(Records excerpted from a collection)

----------

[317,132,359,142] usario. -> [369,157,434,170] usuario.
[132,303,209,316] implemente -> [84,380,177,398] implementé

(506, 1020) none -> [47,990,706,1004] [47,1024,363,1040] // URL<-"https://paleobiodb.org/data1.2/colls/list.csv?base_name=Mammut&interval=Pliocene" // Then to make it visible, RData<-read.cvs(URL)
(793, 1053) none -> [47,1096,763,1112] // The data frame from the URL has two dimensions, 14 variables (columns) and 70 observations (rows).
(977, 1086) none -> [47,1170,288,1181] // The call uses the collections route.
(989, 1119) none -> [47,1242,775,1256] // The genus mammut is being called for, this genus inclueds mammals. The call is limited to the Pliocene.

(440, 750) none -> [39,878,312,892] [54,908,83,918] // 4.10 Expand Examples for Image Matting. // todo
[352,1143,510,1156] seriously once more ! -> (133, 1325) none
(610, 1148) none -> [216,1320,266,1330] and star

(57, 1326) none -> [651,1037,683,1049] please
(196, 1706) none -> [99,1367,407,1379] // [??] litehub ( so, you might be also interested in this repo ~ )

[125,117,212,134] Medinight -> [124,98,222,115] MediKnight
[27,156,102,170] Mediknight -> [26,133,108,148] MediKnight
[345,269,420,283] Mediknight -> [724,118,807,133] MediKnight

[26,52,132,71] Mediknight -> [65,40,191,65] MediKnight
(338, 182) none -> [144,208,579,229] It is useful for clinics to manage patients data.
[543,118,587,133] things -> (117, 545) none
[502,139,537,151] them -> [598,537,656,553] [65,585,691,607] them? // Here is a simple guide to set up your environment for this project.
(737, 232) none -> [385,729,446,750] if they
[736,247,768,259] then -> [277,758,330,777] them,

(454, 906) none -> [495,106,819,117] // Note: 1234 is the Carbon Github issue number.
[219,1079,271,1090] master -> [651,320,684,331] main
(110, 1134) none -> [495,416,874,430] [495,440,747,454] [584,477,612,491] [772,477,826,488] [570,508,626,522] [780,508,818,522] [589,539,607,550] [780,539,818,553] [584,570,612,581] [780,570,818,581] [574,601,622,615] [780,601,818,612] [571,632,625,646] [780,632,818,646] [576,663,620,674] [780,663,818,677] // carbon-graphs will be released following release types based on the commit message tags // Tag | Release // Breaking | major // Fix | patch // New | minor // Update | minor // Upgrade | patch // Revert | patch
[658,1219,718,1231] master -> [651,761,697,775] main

----------

Starting from the top of the records and ending at the line that contains "(57, 1326) none -> [651,1037,683,1049] please", repeat each line exactly and return only those lines.

Answer space –
[317,132,359,142] usario. -> [369,157,434,170] usuario.
[132,303,209,316] implemente -> [84,380,177,398] implementé

(506, 1020) none -> [47,990,706,1004] [47,1024,363,1040] // URL<-"https://paleobiodb.org/data1.2/colls/list.csv?base_name=Mammut&interval=Pliocene" // Then to make it visible, RData<-read.cvs(URL)
(793, 1053) none -> [47,1096,763,1112] // The data frame from the URL has two dimensions, 14 variables (columns) and 70 observations (rows).
(977, 1086) none -> [47,1170,288,1181] // The call uses the collections route.
(989, 1119) none -> [47,1242,775,1256] // The genus mammut is being called for, this genus inclueds mammals. The call is limited to the Pliocene.

(440, 750) none -> [39,878,312,892] [54,908,83,918] // 4.10 Expand Examples for Image Matting. // todo
[352,1143,510,1156] seriously once more ! -> (133, 1325) none
(610, 1148) none -> [216,1320,266,1330] and star

(57, 1326) none -> [651,1037,683,1049] please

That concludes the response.